Bake-Off batter week

I’m a great fan of the Great British Bake-Off… but I’m not going to enter into the debate about the news that the show is leaving the BBC and losing two of its core presenters, Mel Giedroyc and Sue Perkins… I’m going to concentrate on enjoying the present 2016 competition. Last night was batter week, a first, where the contestants have to cook what seems a most humble and easy thing, batter… So, last night there were Yorkshire puddings, churros and pancakes… sounds simple, but indeed it wasn’t!

I love cooking and preparing all sorts of different foods, and on the whole I’m not to bad – nowhere near Bake-Off or Masterchef standards, but most things I cook are OK, and some are quite good. However… although I’ve cooked them hundreds and hundreds of times, I am not consistently any good at Yorkshire puddings.

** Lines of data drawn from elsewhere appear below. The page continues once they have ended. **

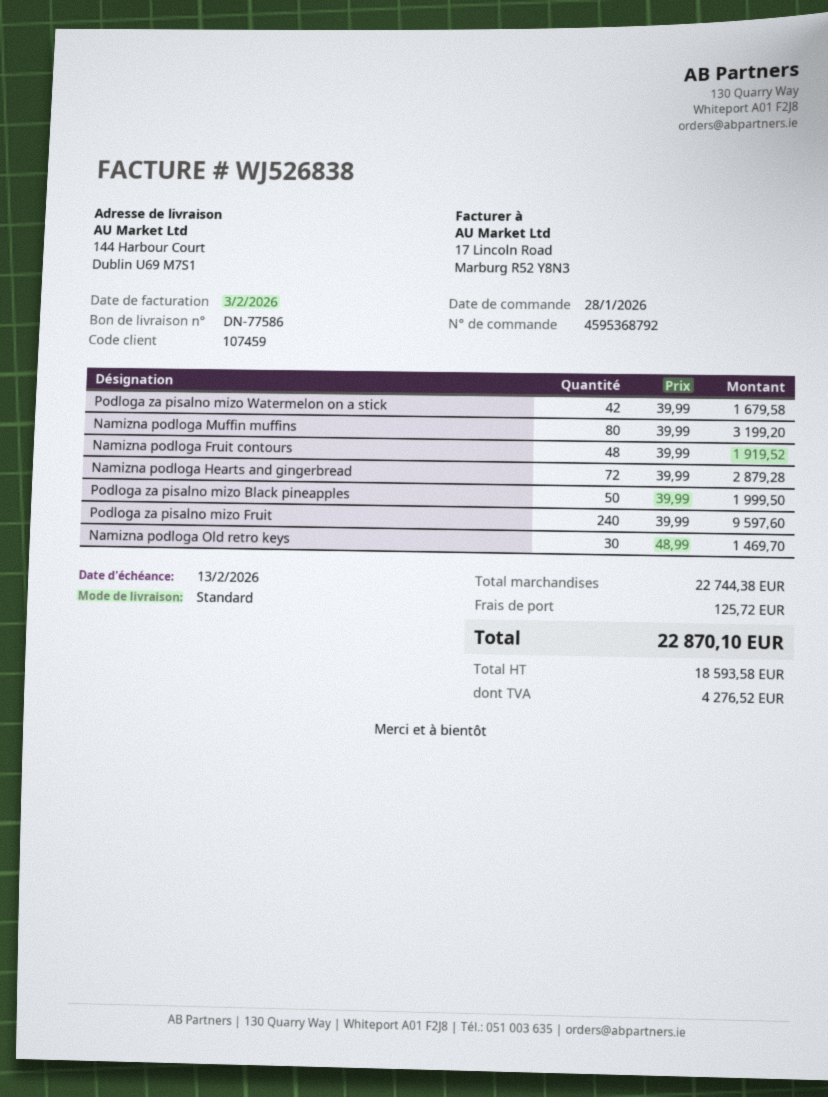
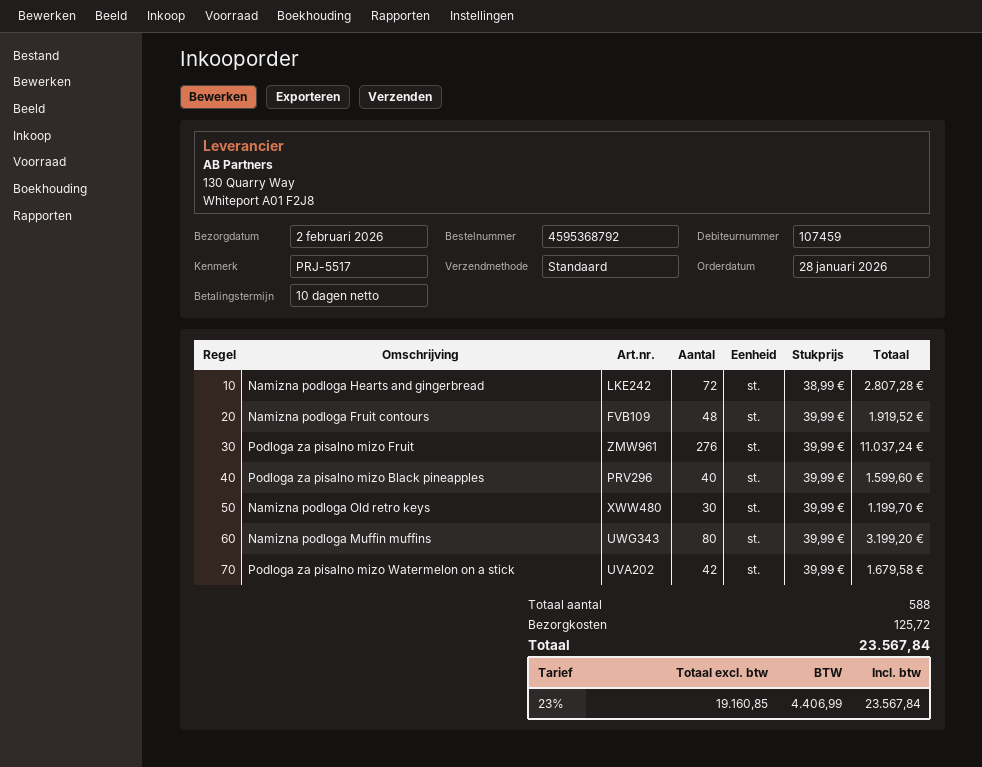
Namizna podloga Hearts and gingerbread: 72 x 39.99 = 2879.28 -> 72 x 38.99 = 2807.28
Podloga za pisalno mizo Black pineapples: 50 x 39.99 = 1999.50 -> 40 x 39.99 = 1599.60
Podloga za pisalno mizo Fruit: 240 x 39.99 = 9597.60 -> 276 x 39.99 = 11037.24
Namizna podloga Old retro keys: 30 x 48.99 = 1469.70 -> 30 x 39.99 = 1199.70
net: 18593.58 -> 19160.85
tax: 4276.52 -> 4406.99
total: 22870.10 -> 23567.84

I should say here, that at home we always called them batter puddings, and to tease my Yorkshire friends I still sometimes call them batters rather than Yorkshires. They are the simplest things really, a batter which is cooked in the oven, traditionally in the fat from roasting the Sunday joint, and delicious as they are their function is as a ‘filler’ so people ate less of the expensive meat.In some families the Yorkshire/batter pudding was served first with gravy, before the meat, vegetables and roast potatoes.

My mum, who was an amazing cook, always had the most beautifully risen, crispy round the edges, soft but not soggy and cooked middle, as light as a feather… She didn’t beat the batter, she had a shaker – a pale green plastic cone-shaped container with ridges inside, everything went in and was shaken vigorously until the batter ingredients were all beautifully mixed. It would be left to stand until ready to be poured into the pan. She always cooked it in the big roasting pan where the meat had been, although all the juices had been poured off to make the gravy, the fat returned to the fan and back it went in the oven to get really hot. Later, much later, she made individual puddings, but not the tiny ones you see everywhere now, cooked in bun tins, a medium-sized pud for each person. Changing the pas and the size of the pans didn’t affect the quality of the puddings, still as delicious as if made by angels!

So having said how easy it is, I’m not sure my mum even measured the ingredients, but having said how easy it is, why don’t mine consistently work? I actually have no idea. I’m good at making other batters, like for pancakes or clafoutis, but batter pudding batter never seems to produce the correct results. I’ve tried different temperatures, different fats and even oil, different types of flour, differnt sized pans… to be fair, they are usually edible, although sometimes like a crispy pancake, sometimes like a batter balloon, sometimes perfect on one side and a hideous distortion on the other, some burned, some pale and feeble…

  • 4 oz plain flour
  • pinch salt
  • 1 medium egg
  • ½ pint milk (or milk and water)
  1. Heat oven to 230ºC, 450ºF, Gas Mark 8
  2. Heat oil or fat in a shallow tin or 4 a four pudding tin, or 12 patty tins; put in the oven until it’s almost smoking hot
  3. Pour all the batter into the tin, or almost fill patty tins
  4. Bake for about 30 minutes for a large pudding, 20 minutes for small ones

So simple, isn’t it… so what goes wrong? A mystery… maybe I should try again…

My featured image is of a lovely cottage in Yorkshire… I’m sure the people behind this door have perfect puddings every time!


  1. David Lewis

    I think the secret ingredient is magic. Tried again and again using my Mothers recipe but my dumplings are always a disaster. Saw her wave a wooden spatula over the stew once but it didn’t register at the time.